[MATERIAL SUPPLIED]:
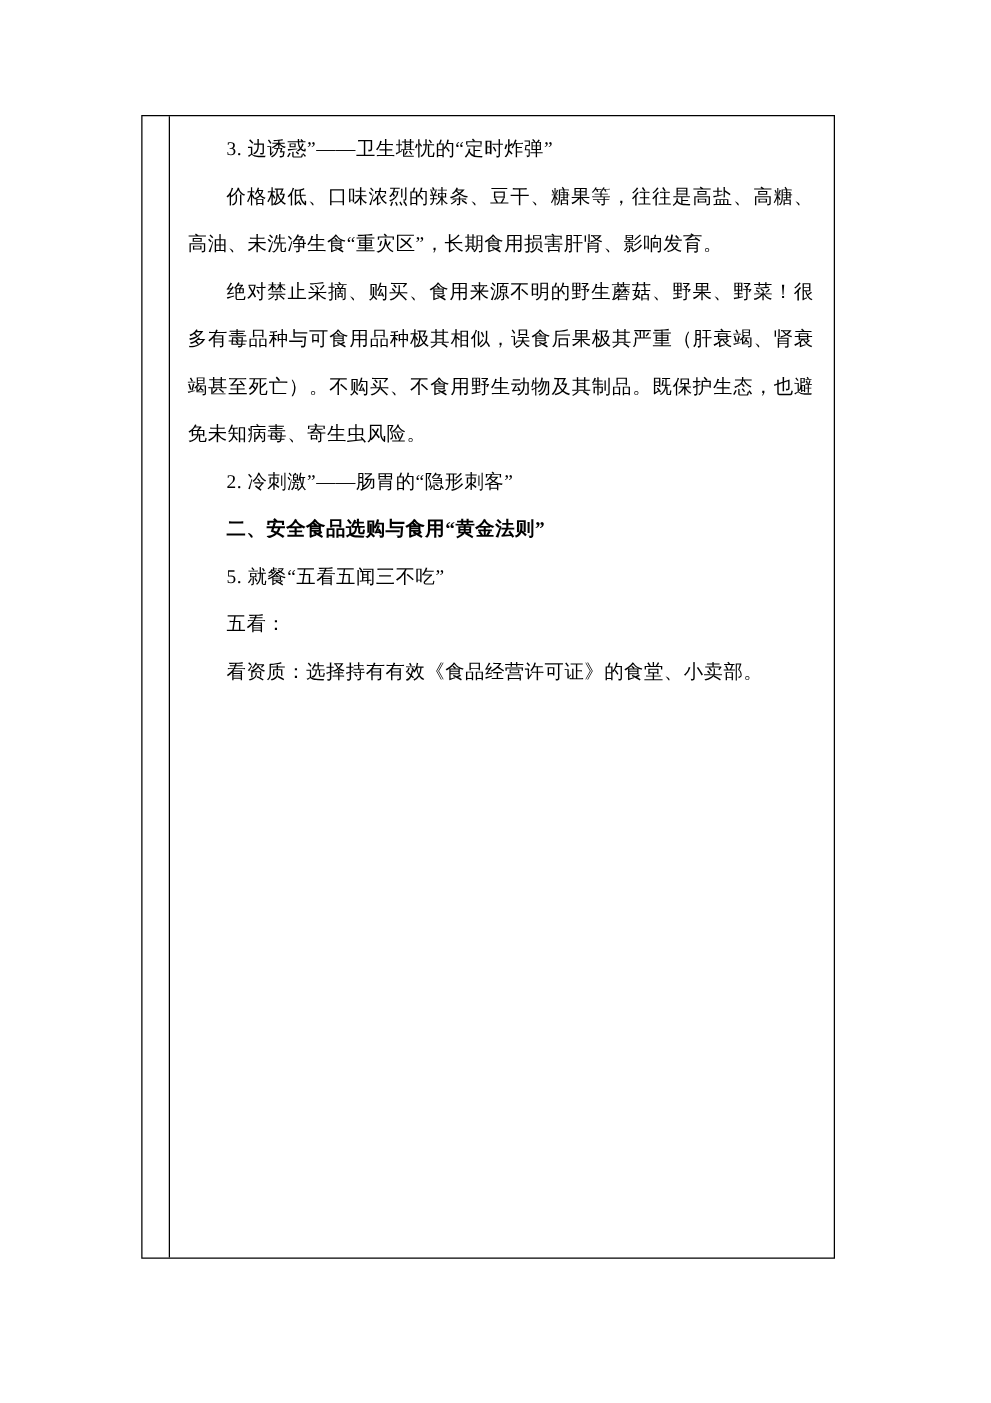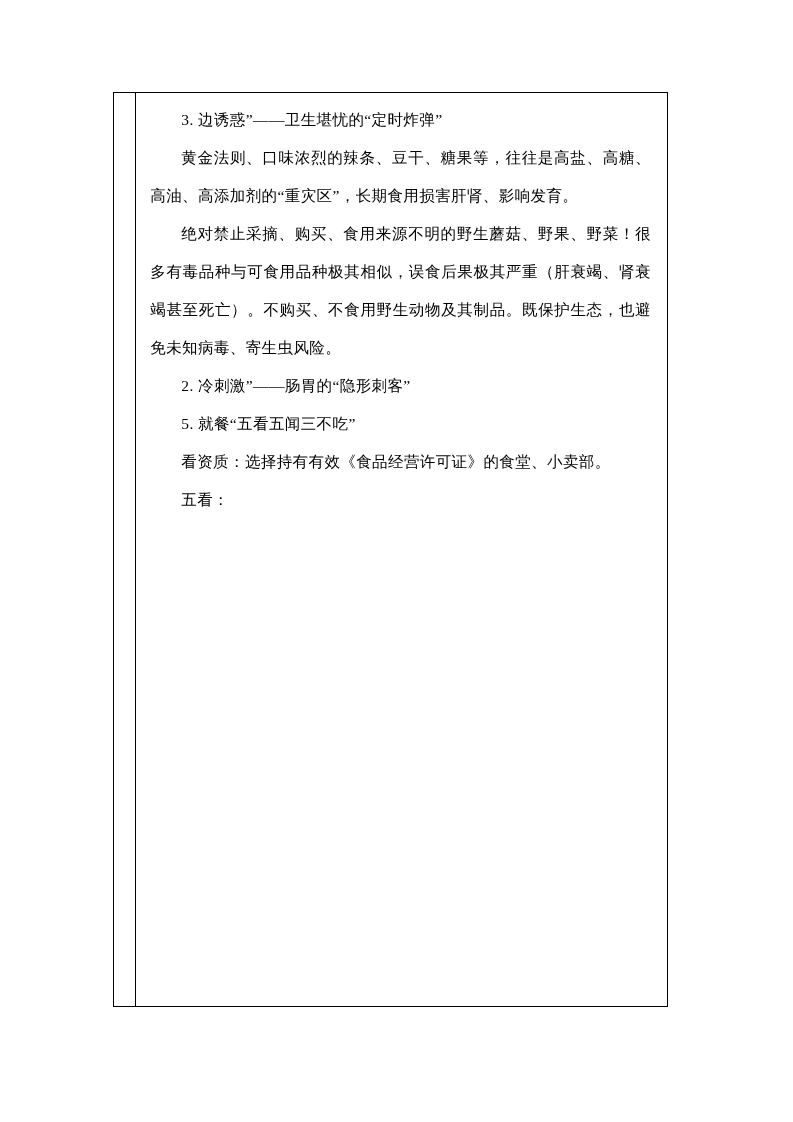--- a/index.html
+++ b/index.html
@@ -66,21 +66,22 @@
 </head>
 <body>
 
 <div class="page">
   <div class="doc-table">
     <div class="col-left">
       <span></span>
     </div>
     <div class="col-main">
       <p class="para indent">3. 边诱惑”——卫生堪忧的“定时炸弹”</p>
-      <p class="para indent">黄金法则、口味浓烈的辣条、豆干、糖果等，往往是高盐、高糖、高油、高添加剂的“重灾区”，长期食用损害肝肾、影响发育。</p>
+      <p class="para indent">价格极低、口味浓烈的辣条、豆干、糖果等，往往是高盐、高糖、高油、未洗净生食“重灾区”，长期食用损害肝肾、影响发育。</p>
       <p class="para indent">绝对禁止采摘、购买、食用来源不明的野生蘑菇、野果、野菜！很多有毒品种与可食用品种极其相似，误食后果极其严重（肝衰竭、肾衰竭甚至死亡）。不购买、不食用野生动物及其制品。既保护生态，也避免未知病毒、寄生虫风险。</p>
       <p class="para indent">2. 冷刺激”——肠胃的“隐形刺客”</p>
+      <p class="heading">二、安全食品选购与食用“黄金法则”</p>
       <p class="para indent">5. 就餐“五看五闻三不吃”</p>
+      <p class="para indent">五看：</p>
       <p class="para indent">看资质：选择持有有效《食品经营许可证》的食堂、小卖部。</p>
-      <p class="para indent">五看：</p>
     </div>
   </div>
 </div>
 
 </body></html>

[WHAT IS EXPECTED]: Copy each line of the records containing the string "口味浓烈的辣条".

[ANSWER TO THIS TASK]:
-      <p class="para indent">黄金法则、口味浓烈的辣条、豆干、糖果等，往往是高盐、高糖、高油、高添加剂的“重灾区”，长期食用损害肝肾、影响发育。</p>
+      <p class="para indent">价格极低、口味浓烈的辣条、豆干、糖果等，往往是高盐、高糖、高油、未洗净生食“重灾区”，长期食用损害肝肾、影响发育。</p>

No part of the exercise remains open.